#### Data provided ####
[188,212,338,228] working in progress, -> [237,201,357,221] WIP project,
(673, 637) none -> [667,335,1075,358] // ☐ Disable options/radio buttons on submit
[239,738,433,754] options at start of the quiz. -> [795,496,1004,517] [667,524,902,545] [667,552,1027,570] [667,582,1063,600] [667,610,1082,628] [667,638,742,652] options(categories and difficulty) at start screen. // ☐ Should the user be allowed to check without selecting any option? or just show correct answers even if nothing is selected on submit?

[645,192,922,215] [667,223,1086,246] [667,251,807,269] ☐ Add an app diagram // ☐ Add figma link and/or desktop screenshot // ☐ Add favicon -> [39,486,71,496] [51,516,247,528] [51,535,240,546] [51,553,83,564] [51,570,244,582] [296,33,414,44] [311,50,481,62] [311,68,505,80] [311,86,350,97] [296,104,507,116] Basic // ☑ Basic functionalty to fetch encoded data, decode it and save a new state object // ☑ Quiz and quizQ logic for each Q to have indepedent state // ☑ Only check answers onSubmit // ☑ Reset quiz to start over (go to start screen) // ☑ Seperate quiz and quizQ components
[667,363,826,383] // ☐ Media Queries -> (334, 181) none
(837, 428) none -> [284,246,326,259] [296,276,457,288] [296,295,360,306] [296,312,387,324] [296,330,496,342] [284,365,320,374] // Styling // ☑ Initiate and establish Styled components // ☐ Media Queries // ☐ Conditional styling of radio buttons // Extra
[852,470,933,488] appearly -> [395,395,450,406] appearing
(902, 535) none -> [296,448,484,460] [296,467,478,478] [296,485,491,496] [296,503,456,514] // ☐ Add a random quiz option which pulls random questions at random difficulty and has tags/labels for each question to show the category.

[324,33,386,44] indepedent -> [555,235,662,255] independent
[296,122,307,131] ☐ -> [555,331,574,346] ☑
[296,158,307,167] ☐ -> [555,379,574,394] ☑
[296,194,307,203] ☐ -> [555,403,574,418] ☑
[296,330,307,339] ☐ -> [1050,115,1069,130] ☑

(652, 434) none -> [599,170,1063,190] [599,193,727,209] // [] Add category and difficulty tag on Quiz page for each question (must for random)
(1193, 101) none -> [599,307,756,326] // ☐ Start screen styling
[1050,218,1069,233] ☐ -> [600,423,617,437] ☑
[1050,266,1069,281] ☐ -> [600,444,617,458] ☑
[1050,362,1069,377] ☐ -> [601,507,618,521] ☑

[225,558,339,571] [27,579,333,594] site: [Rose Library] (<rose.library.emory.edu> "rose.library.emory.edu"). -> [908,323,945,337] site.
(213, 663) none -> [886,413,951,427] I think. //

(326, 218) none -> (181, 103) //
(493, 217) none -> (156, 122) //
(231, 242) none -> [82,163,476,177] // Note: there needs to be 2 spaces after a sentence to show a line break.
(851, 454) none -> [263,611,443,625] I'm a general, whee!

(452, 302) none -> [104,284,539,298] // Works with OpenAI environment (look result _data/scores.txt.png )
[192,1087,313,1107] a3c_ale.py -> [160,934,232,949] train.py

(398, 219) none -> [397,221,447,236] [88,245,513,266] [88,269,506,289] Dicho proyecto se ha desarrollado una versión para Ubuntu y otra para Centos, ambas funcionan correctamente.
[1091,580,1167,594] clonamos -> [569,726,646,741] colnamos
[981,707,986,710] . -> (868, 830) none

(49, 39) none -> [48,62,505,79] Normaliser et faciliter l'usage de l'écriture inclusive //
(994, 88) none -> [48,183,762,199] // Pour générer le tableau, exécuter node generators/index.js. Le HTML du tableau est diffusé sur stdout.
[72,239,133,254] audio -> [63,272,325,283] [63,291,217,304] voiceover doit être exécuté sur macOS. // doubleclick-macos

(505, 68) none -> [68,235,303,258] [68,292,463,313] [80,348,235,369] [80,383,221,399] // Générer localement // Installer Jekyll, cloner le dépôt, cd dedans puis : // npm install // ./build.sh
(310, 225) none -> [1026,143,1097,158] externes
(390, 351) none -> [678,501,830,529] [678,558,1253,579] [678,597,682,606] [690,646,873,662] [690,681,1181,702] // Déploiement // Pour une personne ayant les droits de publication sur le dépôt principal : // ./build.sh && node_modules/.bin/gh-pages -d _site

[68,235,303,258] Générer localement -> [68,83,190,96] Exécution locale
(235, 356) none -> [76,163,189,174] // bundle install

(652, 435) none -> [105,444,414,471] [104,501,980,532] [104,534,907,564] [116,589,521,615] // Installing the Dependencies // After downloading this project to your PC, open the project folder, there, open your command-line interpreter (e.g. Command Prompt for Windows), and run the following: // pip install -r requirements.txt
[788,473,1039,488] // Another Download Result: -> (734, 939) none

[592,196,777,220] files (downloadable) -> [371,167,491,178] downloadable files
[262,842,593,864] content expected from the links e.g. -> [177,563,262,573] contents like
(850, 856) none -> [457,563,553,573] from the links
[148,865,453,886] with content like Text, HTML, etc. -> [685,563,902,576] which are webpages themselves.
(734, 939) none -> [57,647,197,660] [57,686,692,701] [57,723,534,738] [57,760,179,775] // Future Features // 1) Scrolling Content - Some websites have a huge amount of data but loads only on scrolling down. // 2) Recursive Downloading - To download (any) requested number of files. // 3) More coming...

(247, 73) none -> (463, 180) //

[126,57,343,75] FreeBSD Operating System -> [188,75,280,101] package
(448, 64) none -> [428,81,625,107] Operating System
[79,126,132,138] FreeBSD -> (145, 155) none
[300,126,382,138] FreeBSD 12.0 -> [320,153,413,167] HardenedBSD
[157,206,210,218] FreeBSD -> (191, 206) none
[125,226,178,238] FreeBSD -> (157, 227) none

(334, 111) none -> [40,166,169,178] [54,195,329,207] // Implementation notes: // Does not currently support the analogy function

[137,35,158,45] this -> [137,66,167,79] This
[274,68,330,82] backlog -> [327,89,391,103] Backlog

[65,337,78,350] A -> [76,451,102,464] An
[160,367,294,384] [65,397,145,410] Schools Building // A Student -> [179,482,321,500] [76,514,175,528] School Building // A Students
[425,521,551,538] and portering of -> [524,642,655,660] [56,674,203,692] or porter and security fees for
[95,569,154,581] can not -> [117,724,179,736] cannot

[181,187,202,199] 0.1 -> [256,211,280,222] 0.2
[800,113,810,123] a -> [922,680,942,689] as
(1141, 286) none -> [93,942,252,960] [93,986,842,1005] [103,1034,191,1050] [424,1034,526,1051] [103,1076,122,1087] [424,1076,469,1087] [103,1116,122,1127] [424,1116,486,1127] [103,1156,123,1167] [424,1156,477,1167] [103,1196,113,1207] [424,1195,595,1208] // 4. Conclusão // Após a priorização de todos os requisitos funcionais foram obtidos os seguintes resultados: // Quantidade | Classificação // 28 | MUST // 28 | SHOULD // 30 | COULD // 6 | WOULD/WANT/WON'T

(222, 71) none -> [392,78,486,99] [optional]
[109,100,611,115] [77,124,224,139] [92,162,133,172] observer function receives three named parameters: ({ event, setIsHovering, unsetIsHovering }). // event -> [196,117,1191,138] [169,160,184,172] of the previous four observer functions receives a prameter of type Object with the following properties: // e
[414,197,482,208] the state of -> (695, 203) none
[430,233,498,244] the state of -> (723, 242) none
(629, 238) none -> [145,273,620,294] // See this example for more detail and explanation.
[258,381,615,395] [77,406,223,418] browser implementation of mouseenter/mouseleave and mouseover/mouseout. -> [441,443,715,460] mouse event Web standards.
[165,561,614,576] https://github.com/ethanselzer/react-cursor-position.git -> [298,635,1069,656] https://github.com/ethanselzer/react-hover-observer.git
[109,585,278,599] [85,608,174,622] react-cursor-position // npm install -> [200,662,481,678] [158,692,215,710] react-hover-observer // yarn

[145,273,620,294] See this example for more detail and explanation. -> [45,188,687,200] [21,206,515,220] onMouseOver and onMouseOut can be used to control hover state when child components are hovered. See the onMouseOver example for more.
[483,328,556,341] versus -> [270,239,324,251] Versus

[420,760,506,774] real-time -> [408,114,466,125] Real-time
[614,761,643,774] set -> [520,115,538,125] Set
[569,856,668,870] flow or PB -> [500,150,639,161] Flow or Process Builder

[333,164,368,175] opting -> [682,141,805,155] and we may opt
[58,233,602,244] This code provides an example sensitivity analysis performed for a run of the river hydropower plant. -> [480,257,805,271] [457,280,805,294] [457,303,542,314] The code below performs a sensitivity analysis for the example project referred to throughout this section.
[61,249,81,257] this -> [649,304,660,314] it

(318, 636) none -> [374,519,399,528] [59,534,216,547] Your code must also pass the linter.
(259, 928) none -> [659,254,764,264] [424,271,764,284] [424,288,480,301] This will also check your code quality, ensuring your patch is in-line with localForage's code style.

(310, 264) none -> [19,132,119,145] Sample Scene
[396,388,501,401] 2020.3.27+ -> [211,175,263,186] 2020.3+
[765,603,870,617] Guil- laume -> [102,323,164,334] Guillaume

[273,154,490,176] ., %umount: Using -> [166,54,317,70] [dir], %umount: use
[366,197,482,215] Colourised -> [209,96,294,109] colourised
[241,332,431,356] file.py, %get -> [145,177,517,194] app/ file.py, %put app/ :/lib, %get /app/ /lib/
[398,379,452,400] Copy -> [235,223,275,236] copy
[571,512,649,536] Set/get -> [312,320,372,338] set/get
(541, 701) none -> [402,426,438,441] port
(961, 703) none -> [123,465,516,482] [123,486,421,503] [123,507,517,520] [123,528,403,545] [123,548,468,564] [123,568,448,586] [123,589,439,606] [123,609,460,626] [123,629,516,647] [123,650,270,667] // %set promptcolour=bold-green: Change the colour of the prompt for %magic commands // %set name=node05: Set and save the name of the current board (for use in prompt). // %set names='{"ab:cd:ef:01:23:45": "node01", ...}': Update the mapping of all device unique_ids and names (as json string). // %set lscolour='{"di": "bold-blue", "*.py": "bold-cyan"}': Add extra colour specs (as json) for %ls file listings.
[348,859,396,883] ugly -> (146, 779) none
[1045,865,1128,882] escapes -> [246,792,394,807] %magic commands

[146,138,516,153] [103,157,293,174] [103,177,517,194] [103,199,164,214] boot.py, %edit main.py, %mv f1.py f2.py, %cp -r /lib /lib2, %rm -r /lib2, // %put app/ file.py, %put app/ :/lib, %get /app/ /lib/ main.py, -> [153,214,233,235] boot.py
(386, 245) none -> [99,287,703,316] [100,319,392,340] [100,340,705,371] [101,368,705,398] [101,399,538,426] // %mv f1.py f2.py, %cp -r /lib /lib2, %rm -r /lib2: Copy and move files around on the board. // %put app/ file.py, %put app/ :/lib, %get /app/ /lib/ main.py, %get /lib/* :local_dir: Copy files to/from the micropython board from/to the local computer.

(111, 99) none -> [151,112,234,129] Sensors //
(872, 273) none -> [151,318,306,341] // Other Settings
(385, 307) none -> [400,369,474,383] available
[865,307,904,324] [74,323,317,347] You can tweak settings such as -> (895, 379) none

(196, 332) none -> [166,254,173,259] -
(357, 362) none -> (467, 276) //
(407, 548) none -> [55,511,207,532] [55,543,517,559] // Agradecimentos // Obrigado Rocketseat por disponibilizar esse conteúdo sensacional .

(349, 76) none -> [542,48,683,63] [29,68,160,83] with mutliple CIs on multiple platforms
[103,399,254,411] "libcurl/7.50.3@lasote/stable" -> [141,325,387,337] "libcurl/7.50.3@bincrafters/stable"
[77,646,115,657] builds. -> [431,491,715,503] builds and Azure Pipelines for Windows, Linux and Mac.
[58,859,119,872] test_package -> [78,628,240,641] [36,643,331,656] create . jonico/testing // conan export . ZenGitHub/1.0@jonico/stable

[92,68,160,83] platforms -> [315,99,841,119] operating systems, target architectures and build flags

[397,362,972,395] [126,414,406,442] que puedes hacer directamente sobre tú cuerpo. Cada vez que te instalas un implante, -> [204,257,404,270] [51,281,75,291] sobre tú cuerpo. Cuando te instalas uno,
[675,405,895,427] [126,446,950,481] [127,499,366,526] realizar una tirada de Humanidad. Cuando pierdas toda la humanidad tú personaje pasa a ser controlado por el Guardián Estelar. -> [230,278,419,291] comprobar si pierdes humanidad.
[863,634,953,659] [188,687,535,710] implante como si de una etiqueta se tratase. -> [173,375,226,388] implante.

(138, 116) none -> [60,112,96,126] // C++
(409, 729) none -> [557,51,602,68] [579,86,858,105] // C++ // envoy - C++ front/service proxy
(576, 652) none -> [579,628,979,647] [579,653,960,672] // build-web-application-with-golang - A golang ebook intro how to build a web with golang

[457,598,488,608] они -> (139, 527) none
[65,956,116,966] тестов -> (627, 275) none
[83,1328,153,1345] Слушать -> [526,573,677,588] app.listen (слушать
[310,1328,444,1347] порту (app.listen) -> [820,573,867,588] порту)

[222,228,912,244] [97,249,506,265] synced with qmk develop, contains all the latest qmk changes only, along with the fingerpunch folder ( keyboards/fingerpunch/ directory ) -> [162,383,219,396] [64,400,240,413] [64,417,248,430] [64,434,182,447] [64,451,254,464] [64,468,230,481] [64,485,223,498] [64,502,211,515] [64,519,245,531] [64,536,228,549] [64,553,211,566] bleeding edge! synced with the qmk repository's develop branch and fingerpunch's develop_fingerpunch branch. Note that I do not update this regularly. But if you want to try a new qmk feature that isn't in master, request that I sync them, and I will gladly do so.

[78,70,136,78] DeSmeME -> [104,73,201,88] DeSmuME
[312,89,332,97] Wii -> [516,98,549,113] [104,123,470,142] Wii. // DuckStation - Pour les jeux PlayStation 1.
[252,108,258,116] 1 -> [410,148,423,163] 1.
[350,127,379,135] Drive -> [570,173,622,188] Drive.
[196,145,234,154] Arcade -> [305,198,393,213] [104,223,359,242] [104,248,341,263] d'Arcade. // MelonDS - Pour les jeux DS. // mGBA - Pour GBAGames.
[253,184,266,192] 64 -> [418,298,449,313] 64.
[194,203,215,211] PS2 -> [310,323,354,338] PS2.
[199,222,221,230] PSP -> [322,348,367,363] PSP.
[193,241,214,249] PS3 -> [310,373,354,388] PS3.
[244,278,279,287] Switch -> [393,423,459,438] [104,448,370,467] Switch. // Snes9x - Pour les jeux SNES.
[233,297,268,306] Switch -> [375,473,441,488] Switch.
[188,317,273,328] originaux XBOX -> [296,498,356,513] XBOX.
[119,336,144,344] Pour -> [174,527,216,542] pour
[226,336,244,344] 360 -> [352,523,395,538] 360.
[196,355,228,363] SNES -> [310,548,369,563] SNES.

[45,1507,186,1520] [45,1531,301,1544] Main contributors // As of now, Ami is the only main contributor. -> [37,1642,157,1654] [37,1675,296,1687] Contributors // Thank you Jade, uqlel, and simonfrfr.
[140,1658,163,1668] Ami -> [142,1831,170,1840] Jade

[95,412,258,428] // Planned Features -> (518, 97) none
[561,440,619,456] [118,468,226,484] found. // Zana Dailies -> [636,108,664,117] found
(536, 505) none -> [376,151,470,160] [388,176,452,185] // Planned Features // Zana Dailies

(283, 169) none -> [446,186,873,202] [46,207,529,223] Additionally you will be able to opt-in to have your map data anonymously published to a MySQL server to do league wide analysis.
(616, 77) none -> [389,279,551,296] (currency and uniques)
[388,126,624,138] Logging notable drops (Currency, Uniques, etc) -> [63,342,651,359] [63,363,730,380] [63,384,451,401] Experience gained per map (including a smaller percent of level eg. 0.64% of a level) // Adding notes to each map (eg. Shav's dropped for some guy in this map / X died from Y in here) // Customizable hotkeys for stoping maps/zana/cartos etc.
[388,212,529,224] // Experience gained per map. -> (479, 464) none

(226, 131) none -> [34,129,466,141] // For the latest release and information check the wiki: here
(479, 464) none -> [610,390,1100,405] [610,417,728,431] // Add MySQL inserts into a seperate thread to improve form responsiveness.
####
> What to do:
Of the entries above, repeat exactly the lines from the line with "(652, 434) none" through the line with "[192,1087,313,1107] a3c_ale.py ->", both of them included.

> Problem solution:
(652, 434) none -> [599,170,1063,190] [599,193,727,209] // [] Add category and difficulty tag on Quiz page for each question (must for random)
(1193, 101) none -> [599,307,756,326] // ☐ Start screen styling
[1050,218,1069,233] ☐ -> [600,423,617,437] ☑
[1050,266,1069,281] ☐ -> [600,444,617,458] ☑
[1050,362,1069,377] ☐ -> [601,507,618,521] ☑

[225,558,339,571] [27,579,333,594] site: [Rose Library] (<rose.library.emory.edu> "rose.library.emory.edu"). -> [908,323,945,337] site.
(213, 663) none -> [886,413,951,427] I think. //

(326, 218) none -> (181, 103) //
(493, 217) none -> (156, 122) //
(231, 242) none -> [82,163,476,177] // Note: there needs to be 2 spaces after a sentence to show a line break.
(851, 454) none -> [263,611,443,625] I'm a general, whee!

(452, 302) none -> [104,284,539,298] // Works with OpenAI environment (look result _data/scores.txt.png )
[192,1087,313,1107] a3c_ale.py -> [160,934,232,949] train.py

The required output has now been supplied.